Who Each Method Suits

**Pochi la Biashara** is the right starting point for landlords with fewer than 10 units who want to be up and running the same day. Zero cost, zero paperwork, immediate activation. The main limitation is the lack of an account reference field — you will need another way to identify which tenant paid (most tenants will send a message with their confirmation code or unit name). It also does not scale well beyond roughly 15–20 tenants before the monthly limit becomes a constraint.

**Paybill** is the right long-term choice for landlords with 10 or more units, or anyone building a more formal rental business. The account number field is a significant operational advantage — every payment arrives with a tenant identifier attached, which eliminates most identification guesswork. The upfront cost and registration time are the barrier, but for a medium or large portfolio they are worth absorbing.

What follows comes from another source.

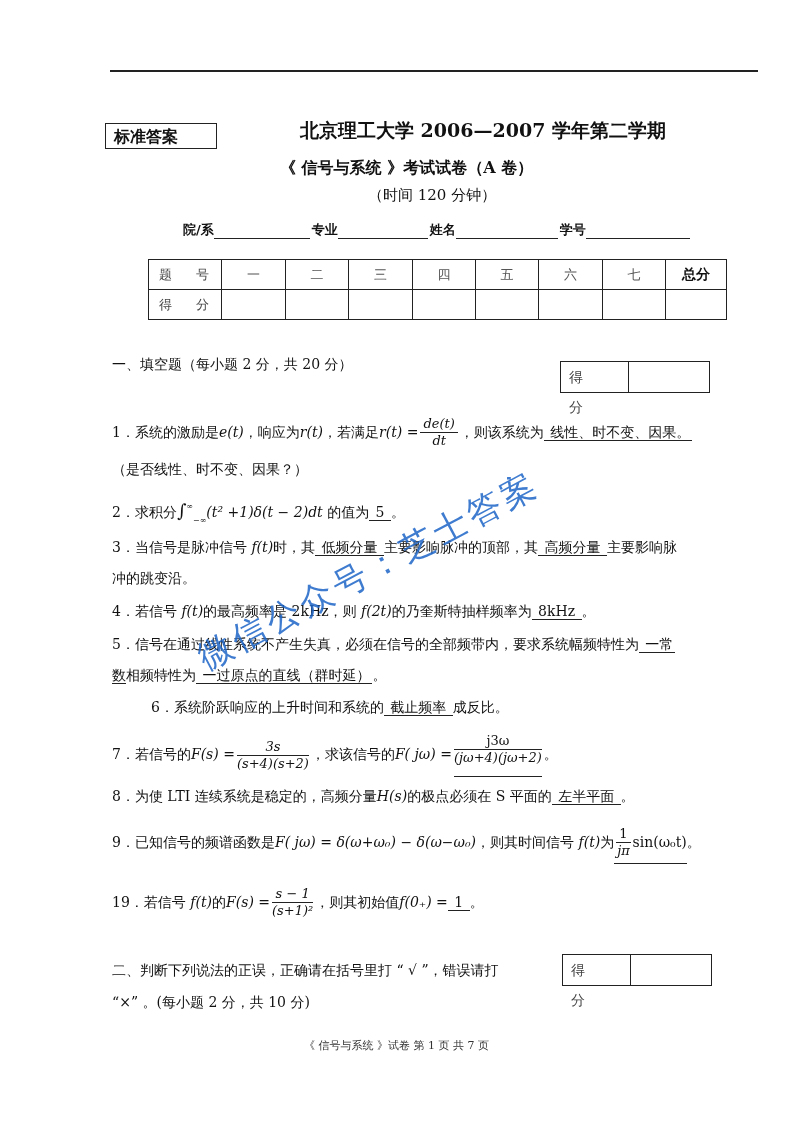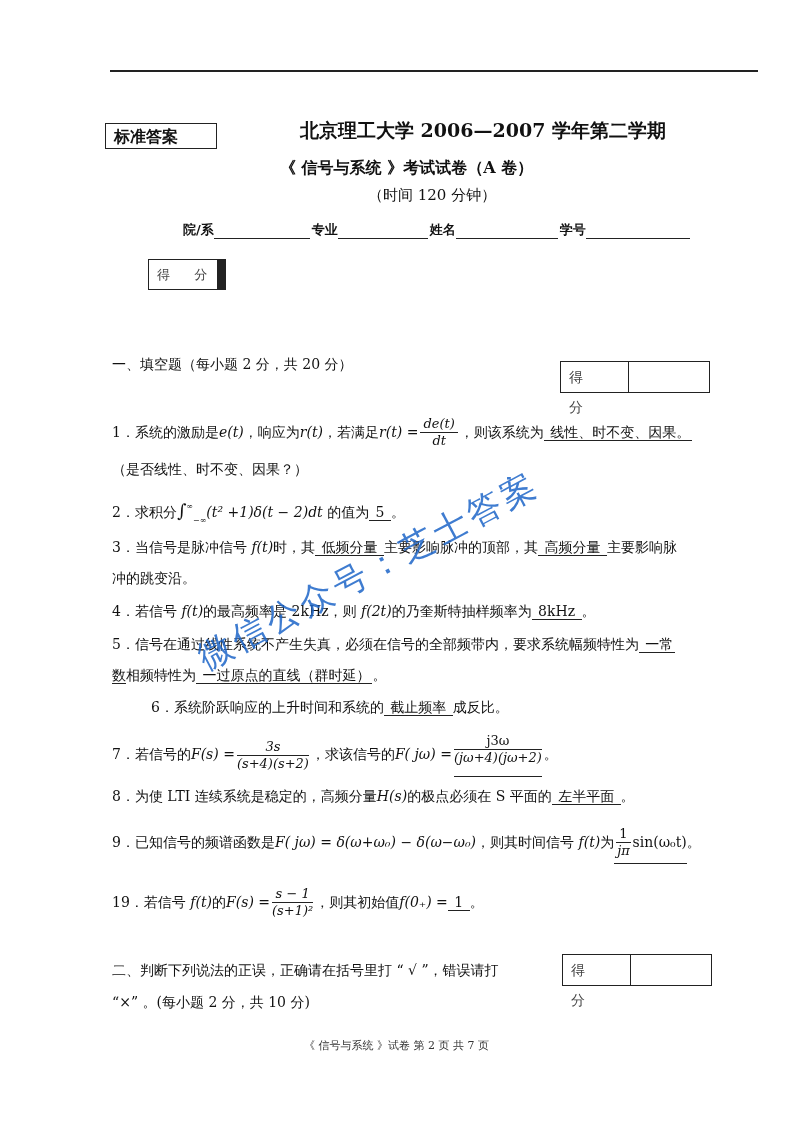"题 号" tr { html: none -> <tr> <td>题 号</td> <td>一</td> <td>二</td> <td>三</td> <td>四</td> <td>五</td> <td>六</td> <td>七</td> <td>总分</td> </tr> }
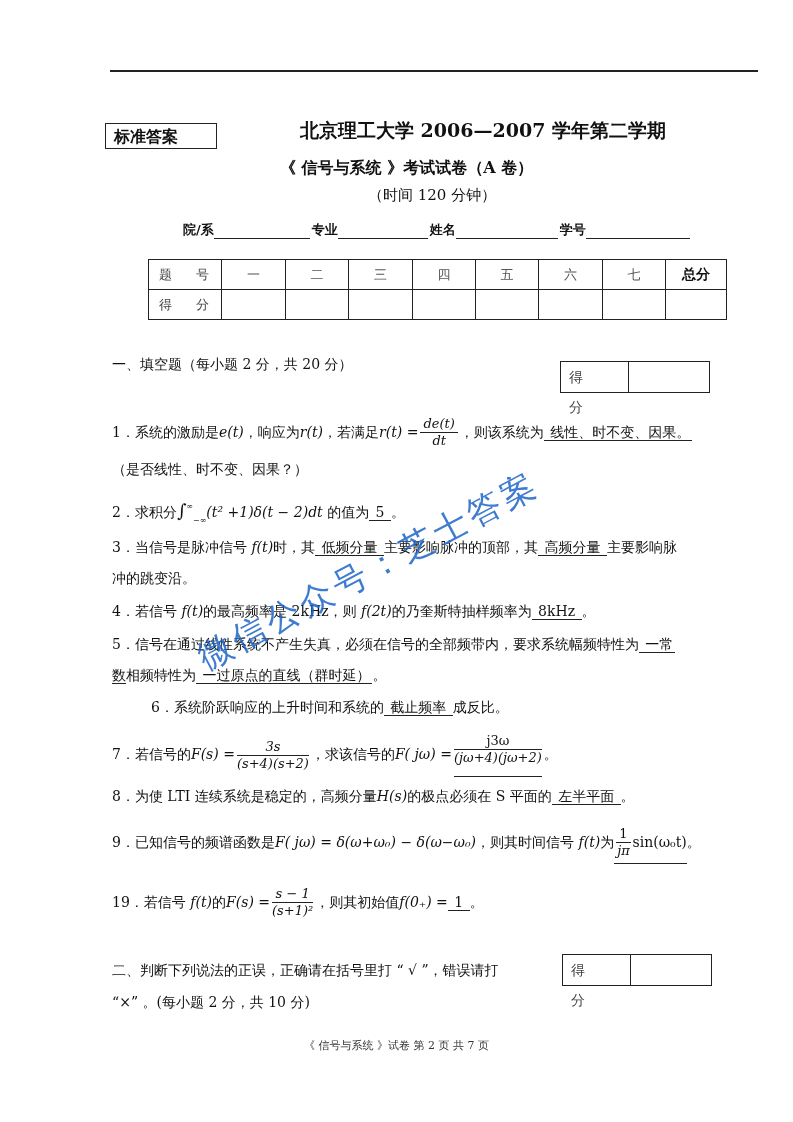"《 信号与系统 》试卷 第 2" div.abs { text: 2 -> 1 }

**Till** is genuinely the weakest option for rent collection specifically. Without an account reference field, it provides the cost of Paybill without the main tracking benefit. Most landlords who use Till do so because they already had one for another business purpose. If you are starting fresh, Pochi or Paybill is a better fit.

How Payments Appear and Are Tracked

With Paybill, your M-Pesa business statement shows: date, time, sender name, sender number, account number (the tenant-supplied reference), and amount. If you instruct all tenants to use their unit number as the account reference, reconciliation is straightforward — you search by account number and match each payment to a tenant.

With Pochi, your statement shows the sender name, sender number, and amount — but no account reference. You match payments to tenants by phone number or by cross-referencing the confirmation codes tenants send you. This works, but it requires an extra step.

With Till, same situation as Pochi — no account reference, matching by sender information only.

KodiBase works with all three methods. Tenants submit their M-Pesa confirmation codes through their payment portal, and the system creates a credit entry regardless of which collection method you use. For Paybill users, the account reference also appears in the record, which speeds up verification.

Which to Choose

For landlords with 1–9 units: start with Pochi la Biashara. It costs nothing, works immediately, and handles the volume comfortably. Set up a simple convention — ask every tenant to send you a WhatsApp message with their confirmation code after paying. That is your tracking system.

For landlords with 10 or more units, or anyone planning to scale: register a Paybill number. Accept the upfront cost and two-week wait. The operational benefit of having a tenant-supplied account reference on every payment pays for itself within a few months of not having to manually match 20 payments to 20 tenants.

For anyone already using a Till for another reason: it will work for rent collection, but add a manual step to require tenants to include a reference (WhatsApp message, confirmation code) so you can identify payments. Without that, month-end reconciliation becomes unnecessarily tedious.